POEMS FOR YOU, MY PRETTY

Full of razors that cut—and razors to cut off shackles: a must.

A slim volume sharp as knives.

Lacing traditional fairy tales through real-life perils, Heppermann produces short poems with raw pain, scathing commentary and fierce liberation. There’s no linear arc; instead, girls buck and fight and hurt. One poem takes the expression “You Go, Girl!” literally, banishing anyone with “wetness, dryness, tightness, looseness, / redness, yellowing, blackheads, whiteheads, the blues.” In a structure heartbreakingly inverted from “The Three Little Pigs” (and nodding to “Rumpelstiltskin”), one girl’s body goes from “a house of bricks, / point guard on the JV team” to “a house of sticks, / kindling in Converse high-tops,” until finally “she’s building herself out of straw / as light as the needle swimming in her bathroom scale. / The smaller the number, the closer to gold.” She’s her own wolf, destroying herself.

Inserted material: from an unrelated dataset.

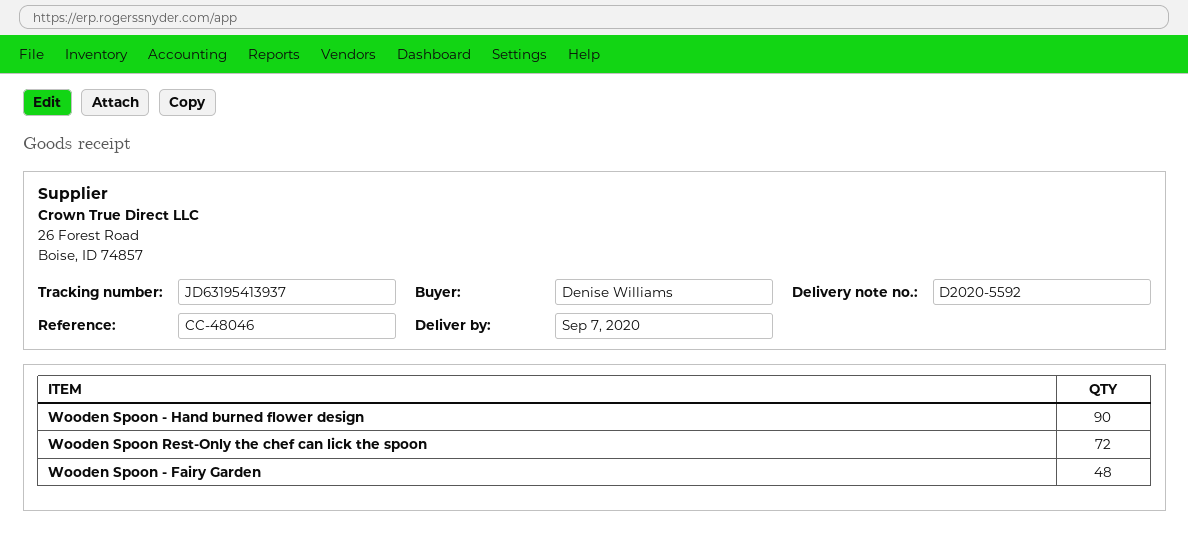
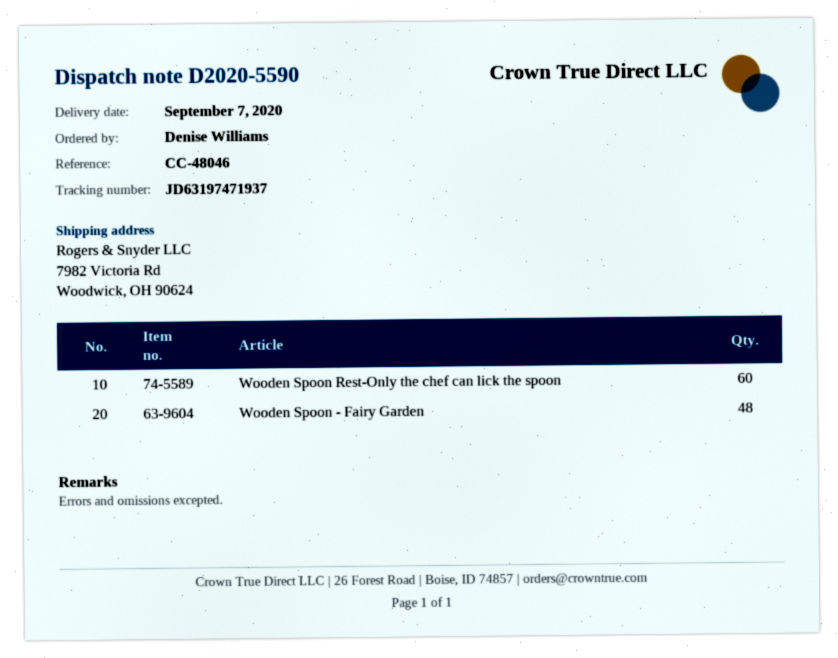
delivery note number: D2020-5592 -> D2020-5590
tracking number: JD63195413937 -> JD63197471937
Wooden Spoon - Hand burned flower design: 90 -> none
Wooden Spoon Rest-Only the chef can lick the spoon: 72 -> 60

Sexual repression, molestation and endless beauty judgments bite and sting, causing eating disorders, self-injury, internalization of rules—and rebellion. A hypothetical miller’s daughter says, “No, I can’t spin that room full of straw into gold. / …. / No, I can’t give you the child; / the child will never exist.” Gretel’s act of eating will literally rescue Hansel; Red Riding Hood reclaims sexual agency, declaring, “If that woodsman shows up now, / I will totally kick his ass.”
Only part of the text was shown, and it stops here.